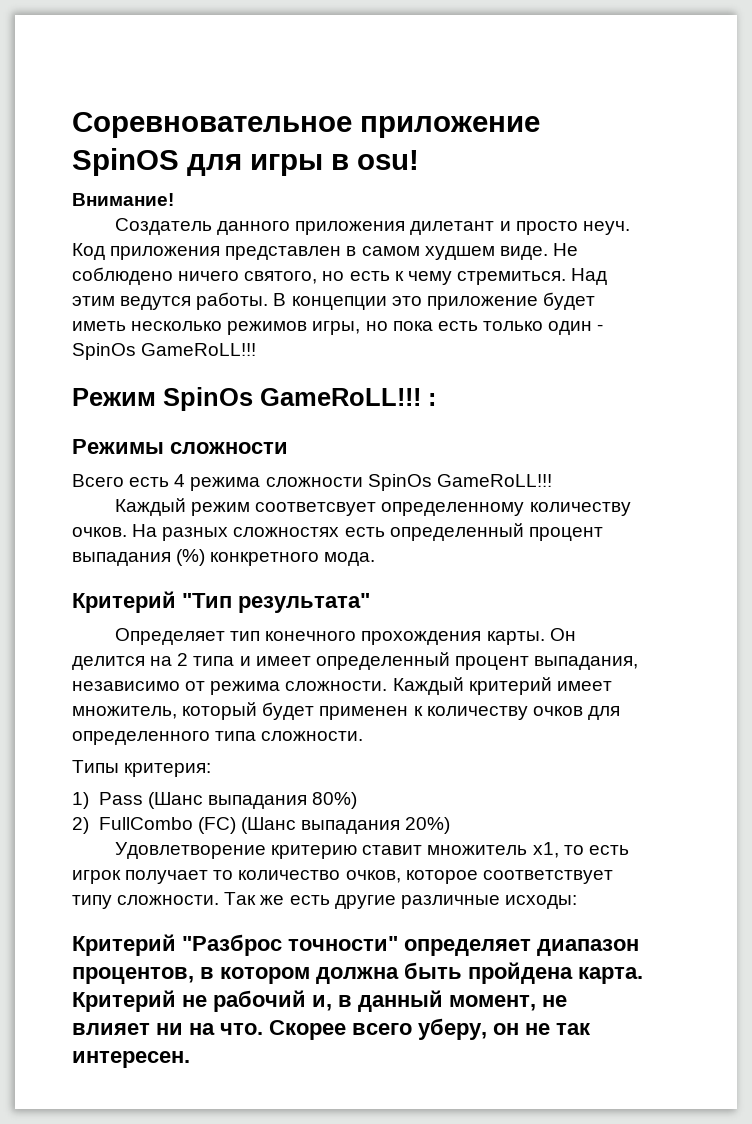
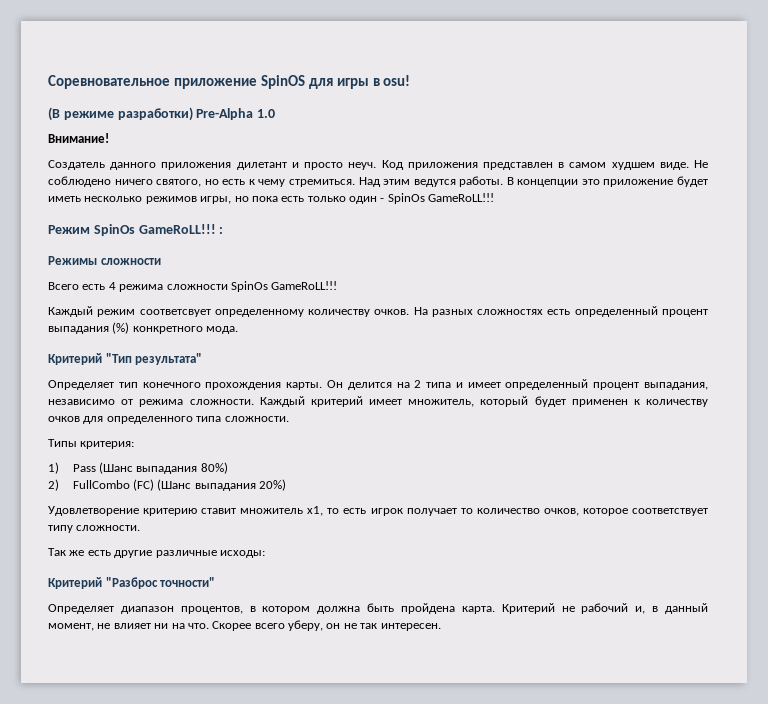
(419, 160) none -> [48,107,276,121] // (В режиме разработки) Pre-Alpha 1.0
(220, 900) none -> (141, 528) //
[404,939,531,956] определяет -> [48,604,114,614] // Определяет

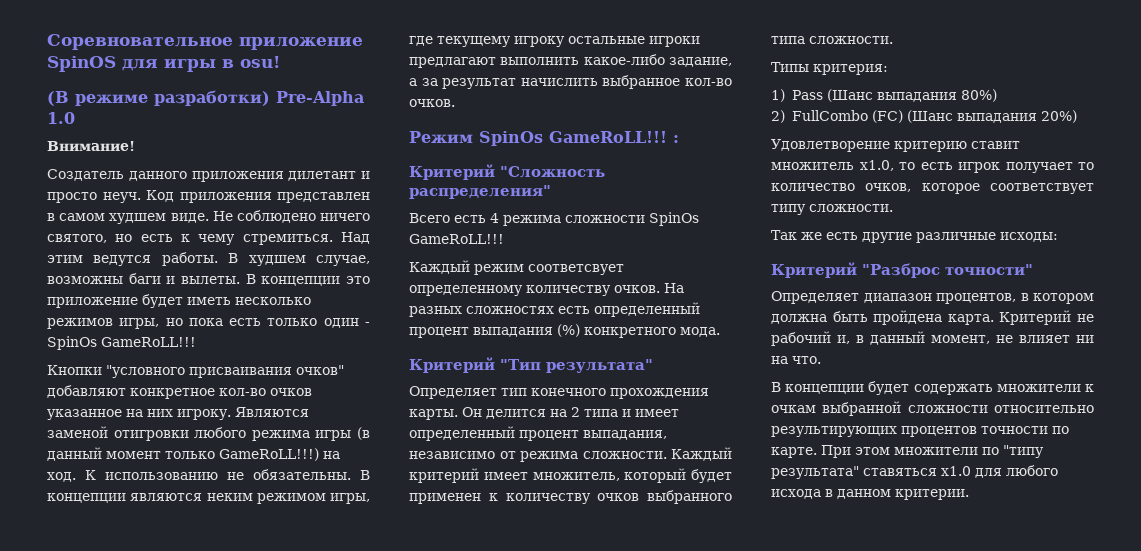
(514, 181) none -> [248,255,370,266] [47,273,256,284] худшем случае, возможны баги и вылеты. В
(495, 197) none -> [47,365,344,378] [47,385,312,399] [47,407,309,420] [47,426,370,441] [47,447,340,461] [47,469,370,482] [47,493,370,504] [409,36,700,47] [409,54,732,68] [409,75,732,89] [409,99,455,107] // Кнопки "условного присваивания очков" добавляют конкретное кол-во очков указанное на них игроку. Являются заменой отигровки любого режима игры (в данный момент только GameRoLL!!!) на ход. К использованию не обязательны. В концепции являются неким режимом игры, где текущему игроку остальные игроки предлагают выполнить какое-либо задание, а за результат начислить выбранное кол-во очков.
[48,256,161,265] Режимы сложности -> [409,164,605,180] [409,185,551,199] Критерий "Сложность распределения"
[83,416,193,424] для определенного -> [647,490,732,504] выбранного
[307,506,324,516] x1, -> [859,160,894,171] x1.0,
[212,620,441,631] Скорее всего уберу, он не так интересен. -> [771,381,1094,395] [771,401,1094,416] [771,426,1069,437] [771,445,1044,458] [771,465,1058,479] [771,489,969,500] // В концепции будет содержать множители к очкам выбранной сложности относительно результирующих процентов точности по карте. При этом множители по "типу результата" ставяться x1.0 для любого исхода в данном критерии.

#### Problem to work on:
Within the listing above, print exactly the stretch beginning at the line that contains "[404,939,531,956] определяет ->" and finishing at the line that contains "(514, 181) none", ends kept, pictures left out, and nothing more.

#### Answer space:
[404,939,531,956] определяет -> [48,604,114,614] // Определяет

(514, 181) none -> [248,255,370,266] [47,273,256,284] худшем случае, возможны баги и вылеты. В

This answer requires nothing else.